Q: FastAPI or Flask?
A: FastAPI for new APIs — async by default, auto-docs, Pydantic validation. Flask for synchronous, template-rendering apps or legacy ecosystems.

Q: How do I deploy FastAPI?
A: uvicorn main:app behind a reverse proxy (nginx, Caddy). For containerized: Docker + uvicorn. For serverless: Mangum adapter for AWS Lambda. Avoid uvicorn --reload in production.

Q: WebSockets in FastAPI?
A: Built in — @app.websocket("/ws"). See FastAPI’s WebSocket docs.

Q: How do I do auth?
A: For tokens, write a Depends(verify_token) dependency. For OAuth/OIDC, use authlib or fastapi-users. Avoid rolling your own crypto.

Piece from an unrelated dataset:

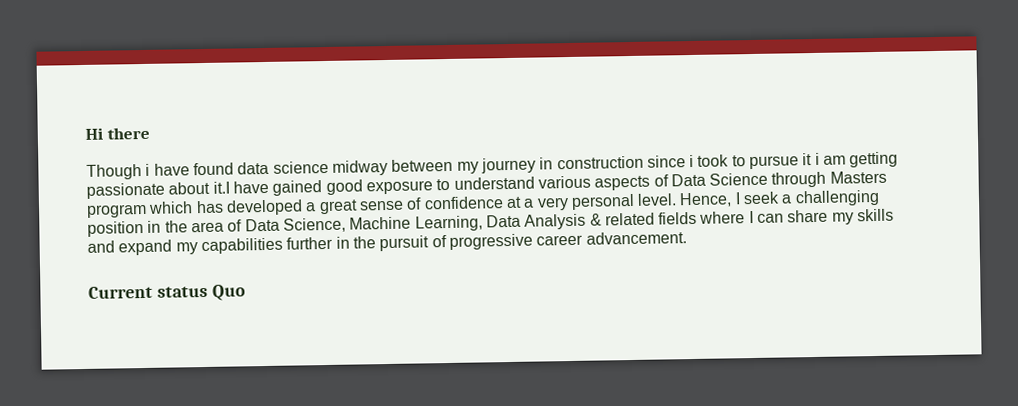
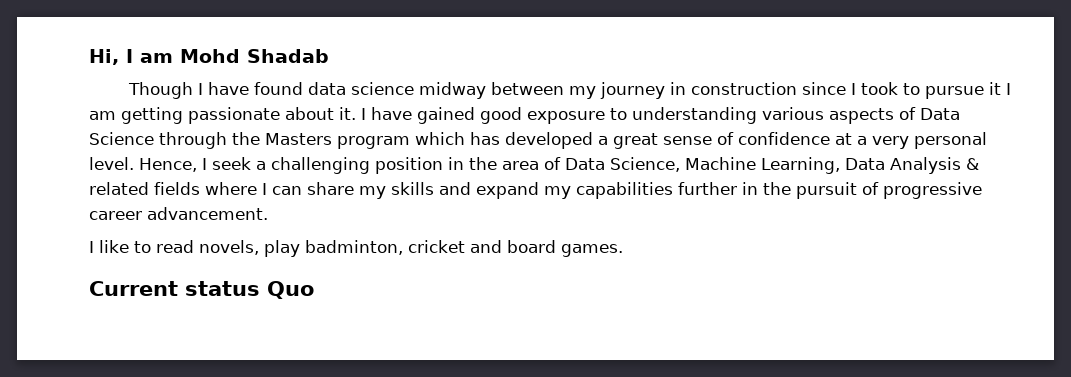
- Hi there
+ Hi, I am Mohd Shadab
- Though i have found data science midway between my journey in construction since i took to pursue it i am getting passionate about it.I have gained good exposure to understand various aspects of Data Science through Masters program which has developed a great sense of confidence at a very personal level.
+ Though I have found data science midway between my journey in construction since I took to pursue it I am getting passionate about it. I have gained good exposure to understanding various aspects of Data Science through the Masters program which has developed a great sense of confidence at a very personal level.
+ I like to read novels, play badminton, cricket and board games.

Q: How do I run sync ORMs (Django, peewee) inside async FastAPI?
A: Either use sync endpoints (FastAPI runs them in a thread pool) or wrap calls in await asyncio.to_thread(sync_func, ...). Don’t fight the framework — pick async or sync per endpoint.

Wrapping Up

FastAPI’s appeal is the combination of speed (Starlette / Uvicorn), type safety (Pydantic), and zero-effort docs (OpenAPI from your Python). For new Python web APIs in 2026, it’s the default choice. Start with the routers and Pydantic models, add dependency injection when you have shared concerns, and reach for BackgroundTasks (or Celery for heavier work) when you need async-after-response.